Her union, Unite Here Local 737, fought for her and coworkers to receive recall rights until the end of 2022, but in the meantime Braunston has struggled to find another job and recently started an Etsy shop to try to provide her family with some income. Her husband’s hours were recently reduced, and after they both tested positive for coronavirus in June 2020, which hospitalized her husband, he is suffering from chronic fatigue issues.

Meanwhile, Disney reinstated executive pay and salaries in August 2020 after enacting temporary pay cuts for executive employees on 6 April due to the coronavirus pandemic, ranging from 20% for all vice presidents to Disney CEO Bob Chapek taking a 50% salary cut and Chairman Bob Iger forgoing his salary.

That angers Braunston.

“Now we’re just in pain. An awful lot of pain,” she added. “Disney executives have returned to full pay and we’re struggling to get by on what we make.”

In the three months ending on 27 June, Disney’s quarterly report showed a loss of $4.72bn, its first quarterly loss in two decades.

Madison, a server at Disney World who requested to just use their first name because they hope to return to work for Disney in the future, explained when the resort first shut down nobody assumed it would last so long.

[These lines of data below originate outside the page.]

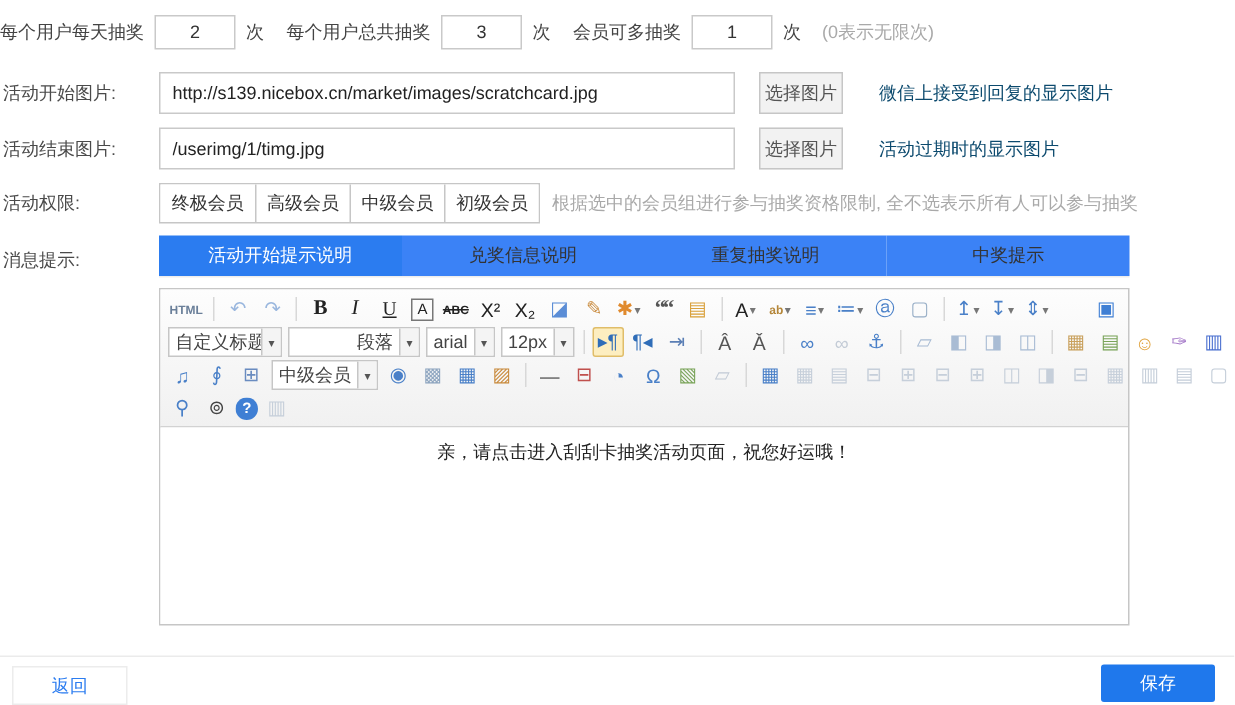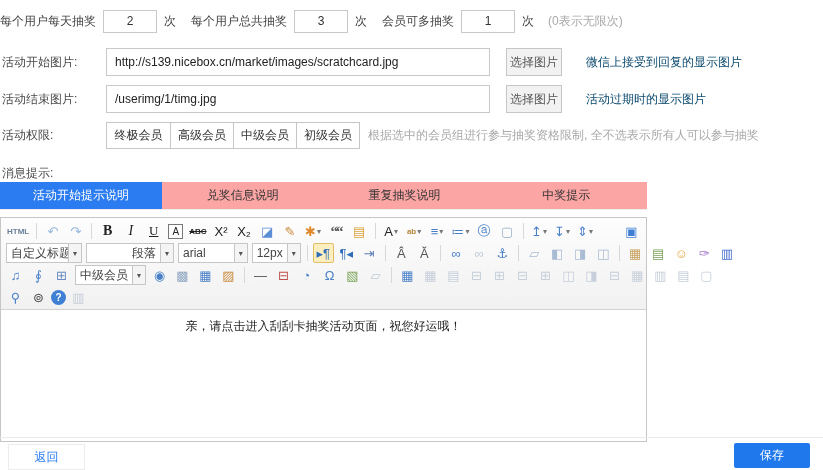--- a/index.html
+++ b/index.html
@@ -54,7 +54,7 @@
   .perm-hint { color:#a9a9a9; margin-left:8px; }
 
   
-  .row-message { margin-top:8px; align-items:flex-start;flex-direction:column; }
+  .row-message { margin-top:8px; align-items:flex-start; }
   .row-message .label { padding-top:8px; }
   .content-col { display:flex; flex-direction:column; }
   .tab-bar { display:flex; width:647px; height:28px; border-bottom:1px solid #ededed; }

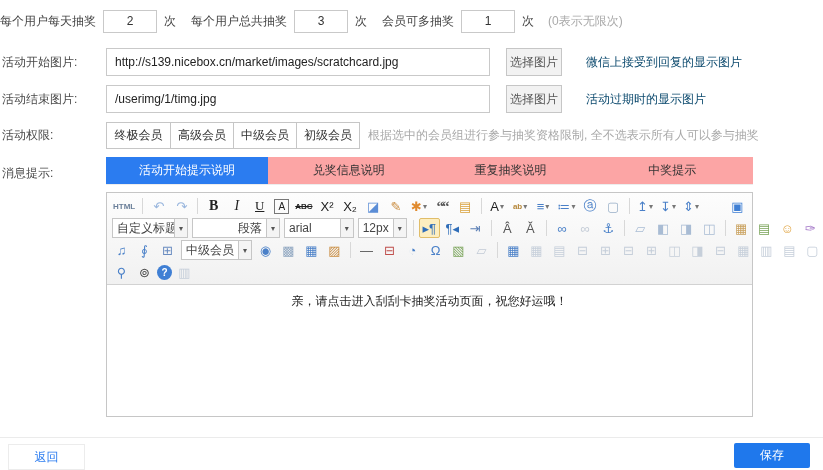--- a/index.html
+++ b/index.html
@@ -60,7 +60,7 @@
   .tab-bar { display:flex; width:647px; height:28px; border-bottom:1px solid #ededed; }
   .msg-tab {
     flex:1; display:flex; align-items:center; justify-content:center;
-    background:#fca5a5; color:#333; cursor:pointer; font-size:12px;
+    background:#3b82f6; color:#333; cursor:pointer; font-size:12px;
   }
   .msg-tab.active { background:#2b7cf0; color:#fff; }
 

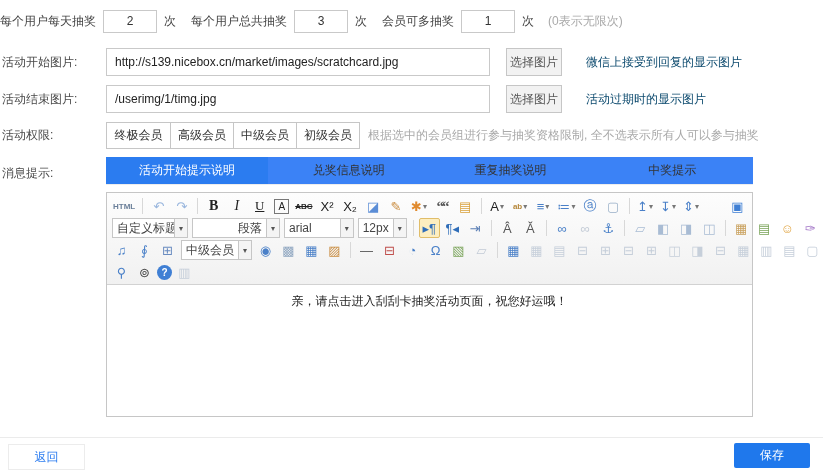--- a/index.html
+++ b/index.html
@@ -216,7 +216,7 @@
                 <span class="lbl">段落</span>
                 <span class="arr">▾</span>
               </span>
-              <span class="tb-select" style="width: 80px; gap: 24px;">
+              <span class="tb-select" style="width: 80px;">
                 <span class="lbl">arial</span>
                 <span class="arr">▾</span>
               </span>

“When I found out I was laid off, I just completely broke down. I was hysterically crying in my car in the parking lot of an Ikea while my boyfriend tried to calm me down,” she said.

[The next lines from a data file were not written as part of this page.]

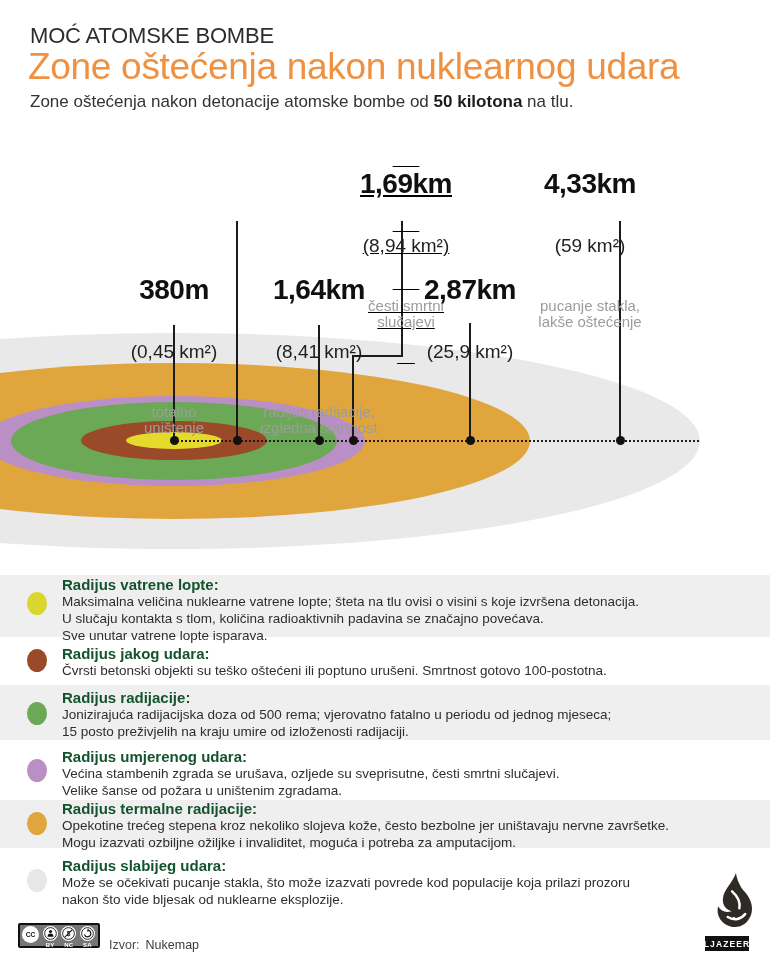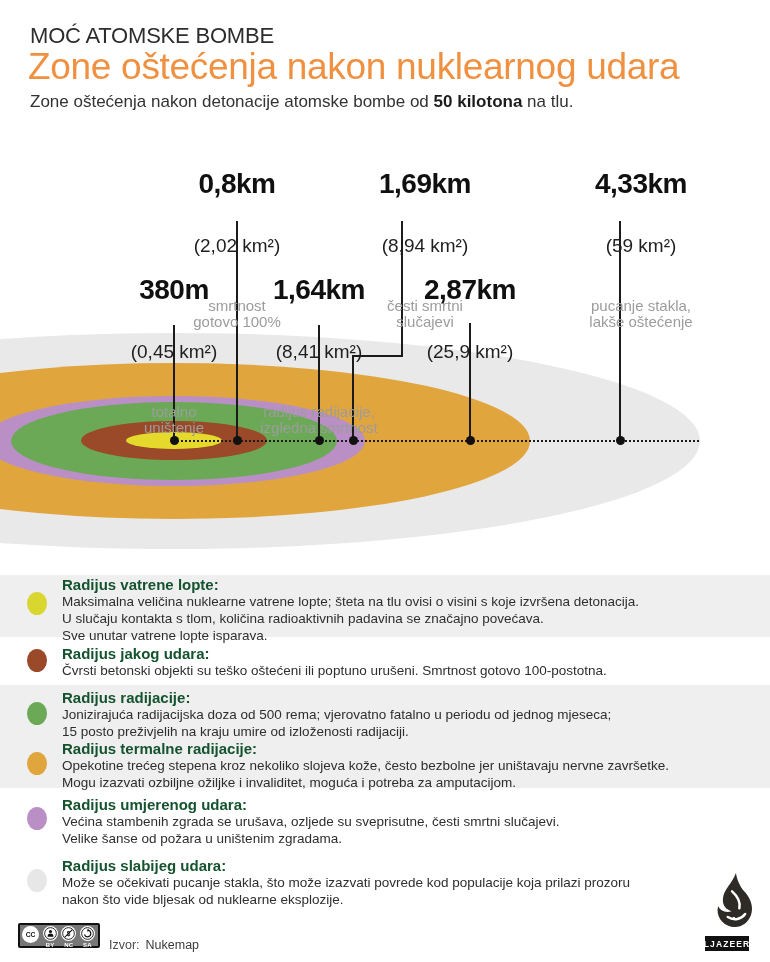--- a/index.html
+++ b/index.html
@@ -88,12 +88,6 @@
     <div class="dot" style="left:466px;"></div>
     <div class="dot" style="left:616px;"></div>
 
-    <div class="callout row1" style="left:237px;">
-      <div class="value">0,8km</div>
-      <div class="area">(2,02 km²)</div>
-      <div class="desc">smrtnost
-gotovo 100%</div>
-    </div>
     <div class="callout row1" style="left:425px;">
       <div class="value">1,69km</div>
       <div class="area">(8,94 km²)</div>

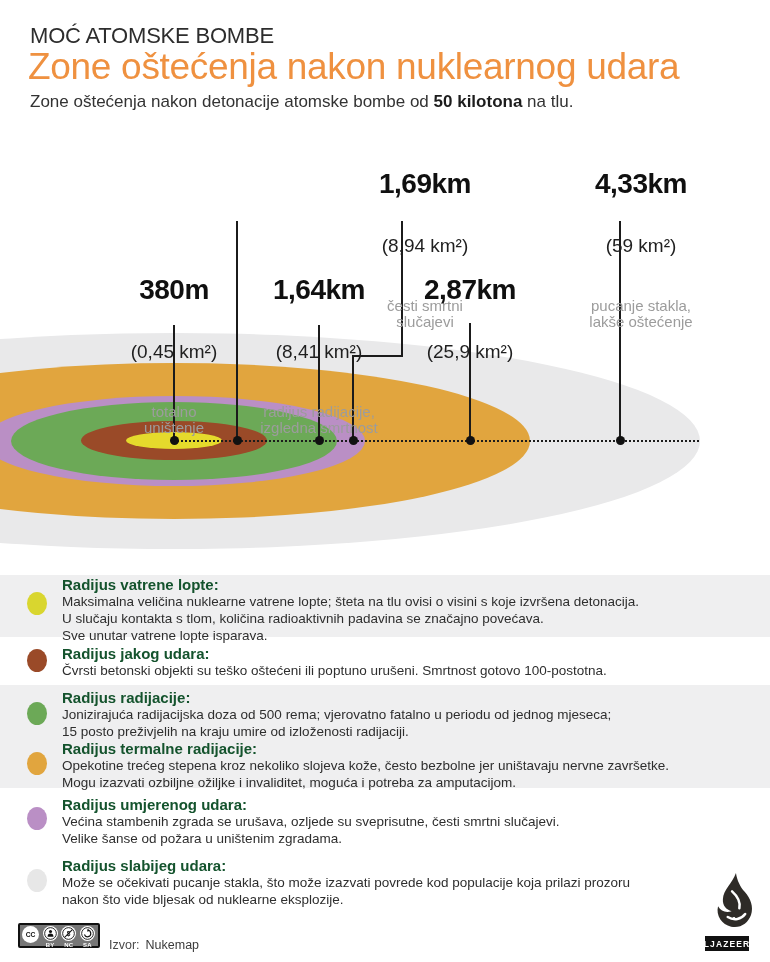--- a/index.html
+++ b/index.html
@@ -88,7 +88,7 @@
     <div class="dot" style="left:466px;"></div>
     <div class="dot" style="left:616px;"></div>
 
-    <div class="callout row1" style="left:425px;">
+    <div class="callout row1" style="left:406px;text-decoration:underline;">
       <div class="value">1,69km</div>
       <div class="area">(8,94 km²)</div>
       <div class="desc">česti smrtni

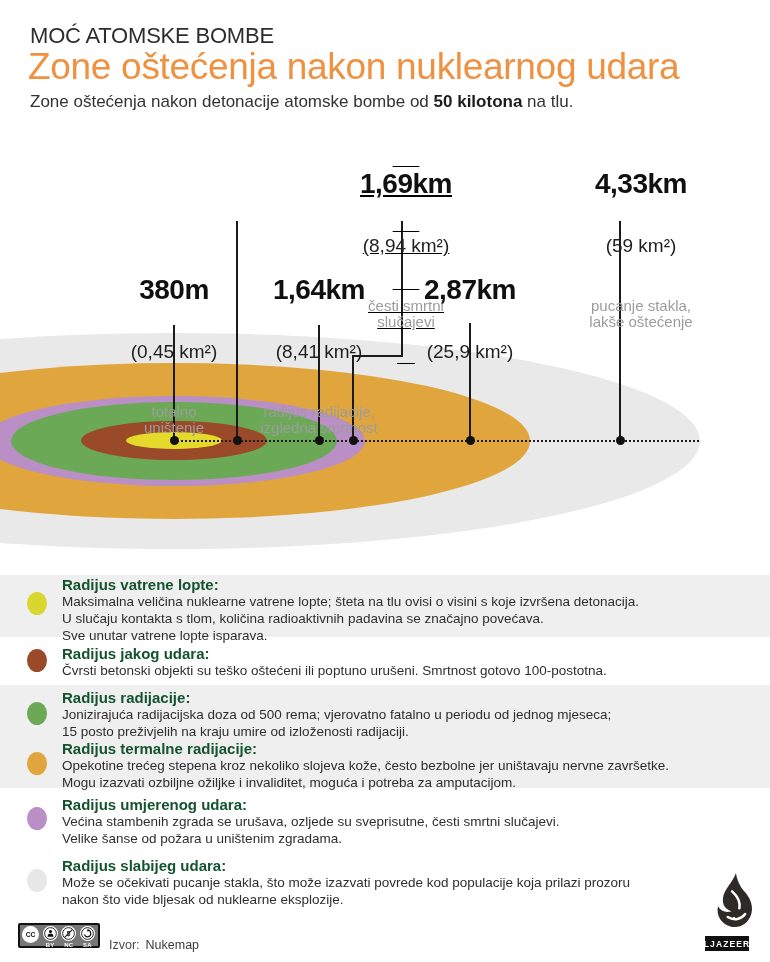--- a/index.html
+++ b/index.html
@@ -94,7 +94,7 @@
       <div class="desc">česti smrtni
 slučajevi</div>
     </div>
-    <div class="callout row1" style="left:641px;">
+    <div class="callout row1" style="left:590px;">
       <div class="value">4,33km</div>
       <div class="area">(59 km²)</div>
       <div class="desc">pucanje stakla,

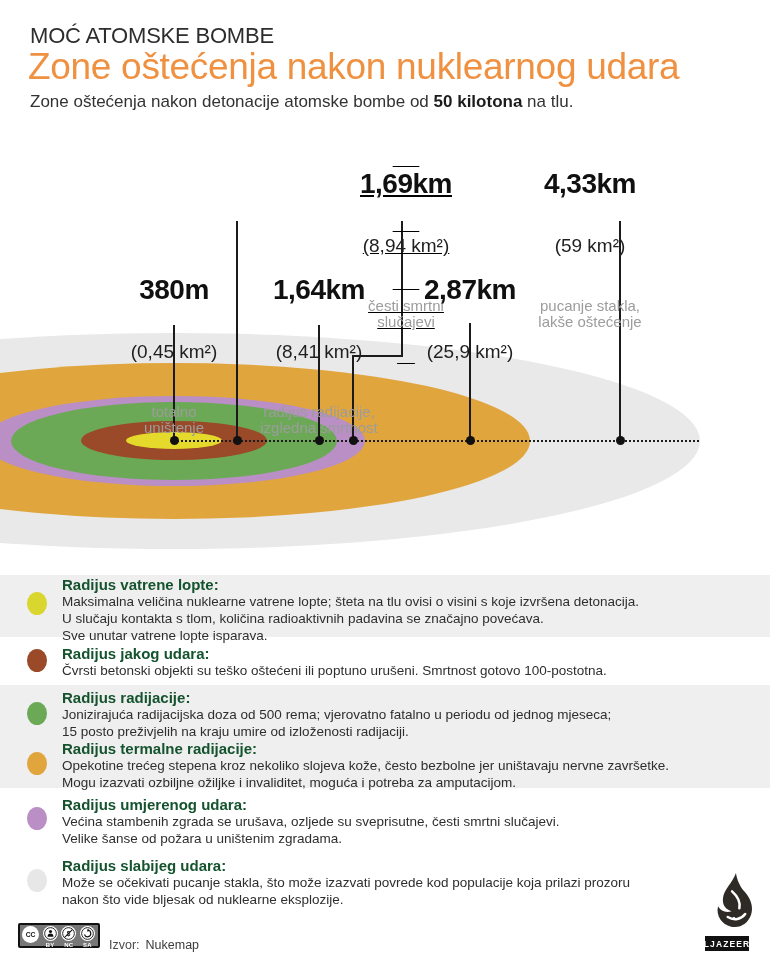--- a/index.html
+++ b/index.html
@@ -138,17 +138,17 @@
       <div class="legend-text">Jonizirajuća radijacijska doza od 500 rema; vjerovatno fatalno u periodu od jednog mjeseca;
 15 posto preživjelih na kraju umire od izloženosti radijaciji.</div>
     </div>
+    <div class="legend-item" style="height:60px;padding-top:9px;">
+      <span class="legend-dot" style="top: 19px; background-color: rgb(186, 143, 197);"></span>
+      <div class="legend-title">Radijus umjerenog udara:</div>
+      <div class="legend-text">Većina stambenih zgrada se urušava, ozljede su sveprisutne, česti smrtni slučajevi.
+Velike šanse od požara u uništenim zgradama.</div>
+    </div>
     <div class="legend-item band-gray" style="height:48px;padding-top:1px;">
       <span class="legend-dot" style="top: 12px; background-color: rgb(225, 165, 62);"></span>
       <div class="legend-title">Radijus termalne radijacije:</div>
       <div class="legend-text">Opekotine trećeg stepena kroz nekoliko slojeva kože, često bezbolne jer uništavaju nervne završetke.
 Mogu izazvati ozbiljne ožiljke i invaliditet, moguća i potreba za amputacijom.</div>
-    </div>
-    <div class="legend-item" style="height:60px;padding-top:9px;">
-      <span class="legend-dot" style="top: 19px; background-color: rgb(186, 143, 197);"></span>
-      <div class="legend-title">Radijus umjerenog udara:</div>
-      <div class="legend-text">Većina stambenih zgrada se urušava, ozljede su sveprisutne, česti smrtni slučajevi.
-Velike šanse od požara u uništenim zgradama.</div>
     </div>
     <div class="legend-item" style="height:62px;padding-top:10px;">
       <span class="legend-dot" style="top: 21px; background-color: rgb(231, 231, 231);"></span>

It took almost two months from when she was furloughed to start receiving unemployment benefits, and Madison and her boyfriend wound up having to use the savings they had accrued for a place of their own on living expenses .

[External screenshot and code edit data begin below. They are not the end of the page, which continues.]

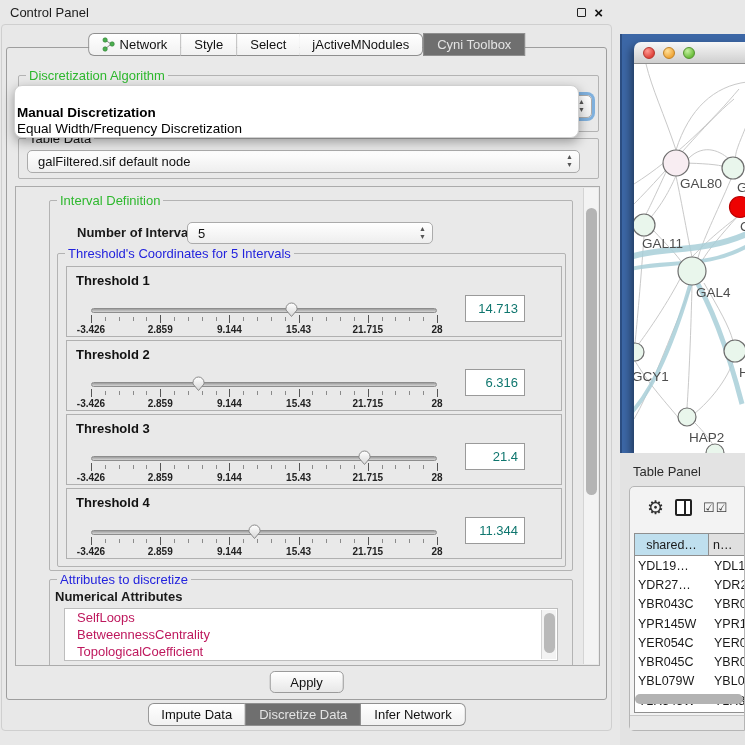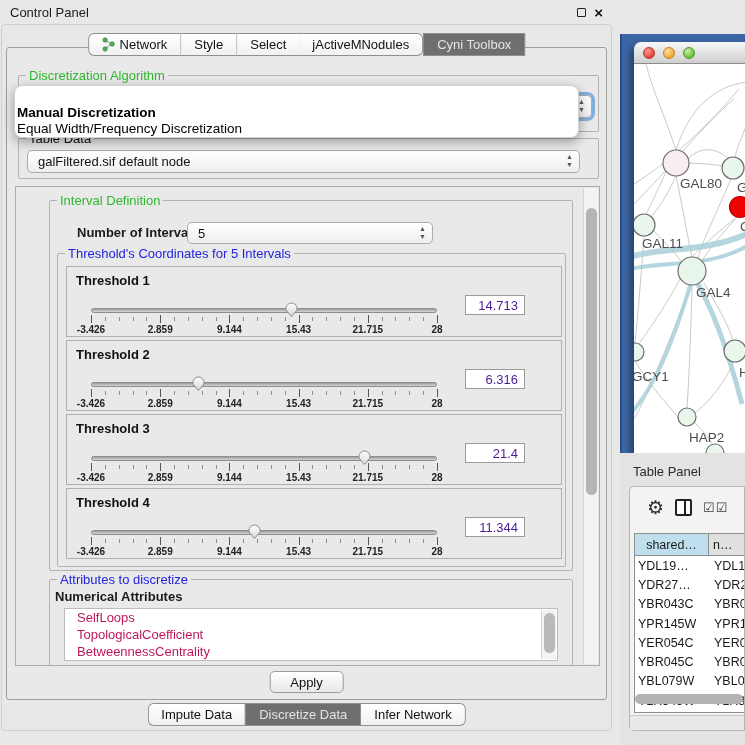--- a/index.html
+++ b/index.html
@@ -61,7 +61,7 @@
            background-image:repeating-linear-gradient(to right, #8a8a8a 0 1px, transparent 1px 4%); background-size:100% 4px; background-repeat:no-repeat; background-position:0 1px; }
   .tick-major { position:absolute; top:14px; width:1px; height:8px; background:#555; }
   .tick-label { position:absolute; top:23px; transform:translateX(-50%); font-size:10px; font-weight:bold; color:#222; white-space:nowrap; }
-  .thr-value { position:absolute; left:398px; top:28px; width:60px; height:20px; background:#ffffff; border:1px solid #9a9a9a; font-size:13px; display:flex; align-items:center; justify-content:flex-end; padding-right:6px; color:#4c1d95; }
+  .thr-value { position:absolute; left:398px; top:28px; width:60px; height:27px; background:#ffffff; border:1px solid #9a9a9a; font-size:13px; display:flex; align-items:center; justify-content:flex-end; padding-right:6px; color:#0f766e; }
 
   
   #attr-list { position:absolute; left:14px; top:28px; width:494px; height:53px; background:#ffffff; border:1px solid #bdbdbd; overflow:hidden; }

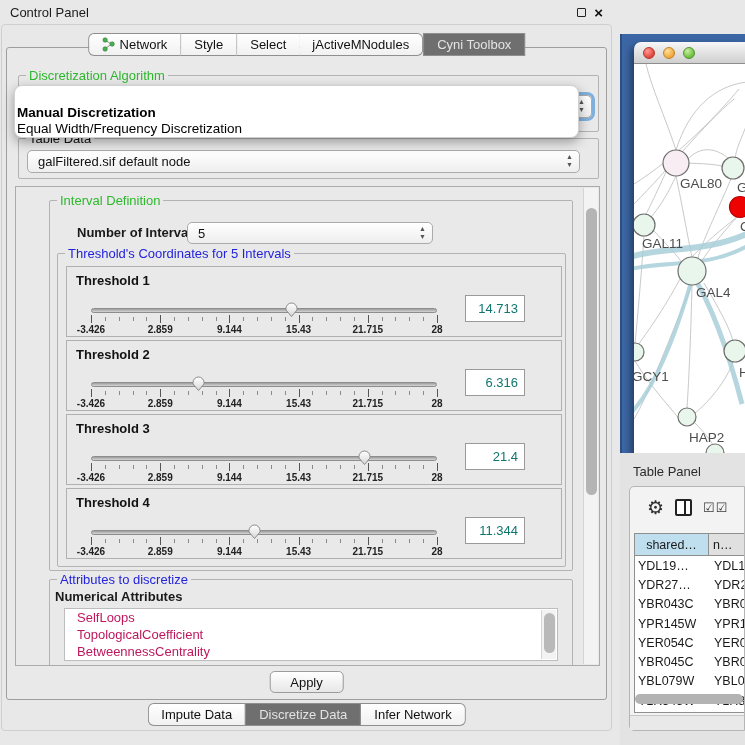--- a/index.html
+++ b/index.html
@@ -313,8 +313,8 @@
         <span style="position:absolute; left:5px; top:9px; font-weight:bold; font-size:13px;">Numerical Attributes</span>
         <div id="attr-list">
           <div class="attr-item">SelfLoops</div>
+            <div class="attr-item">BetweennessCentrality</div>
             <div class="attr-item">TopologicalCoefficient</div>
-            <div class="attr-item">BetweennessCentrality</div>
             <div class="vscroll">
               <div class="thumb"></div>
             </div>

Another server at Disney World who was laid off explained they spent all their savings while trying to make ends meet on unemployment and are now unable to pay upcoming bills. Her husband is disabled, she’s currently pregnant experiencing issues with unemployment benefits, which ran out as she’s waiting for pandemic unemployment assistance to start.

“My electric will be shut off. I can’t pay the phone bill or car insurance either. Our savings is completely gone,” they said. “If the government cannot get themselves together and figure out a stimulus agreement to help people, I’ll drown.”

For many Disney workers who survived the mass layoffs, some still remain on furlough and are uncertain when they will be able to return to work – or are afraid of the ongoing risk of catching the virus.

Tawana Evans has worked as a server at Disneyland in Anaheim, California, for over seven years.

When she was first furloughed in March 2020, she thought the closure would only last a few weeks, but over seven months later she remains out of work and is struggling to find another job while she waits to be recalled.

“We would love the parks to reopen. We need our income but a lot of us also live in situations where going back to work would put a lot of our family members at greater risk,” she said.

Disney deferred comment to a statement from Josh D’Amaro, chairman of Disney parks, experiences and products. They declined to provide a breakdown of laid off employees and did not respond to requests for comment on executive pay.

“In light of the prolonged impact of Covid-19 on our business, including limited capacity due to physical distancing requirements and the continued uncertainty regarding the duration of the pandemic – exacerbated in California by the State’s unwillingness to lift restrictions that would allow Disneyland to reopen – we have made the very difficult decision to begin the process of reducing our workforce at our Parks, Experiences and Products segment at all levels, having kept non-working cast members on furlough since April, while paying healthcare benefits,” said D’Amaro in a statement.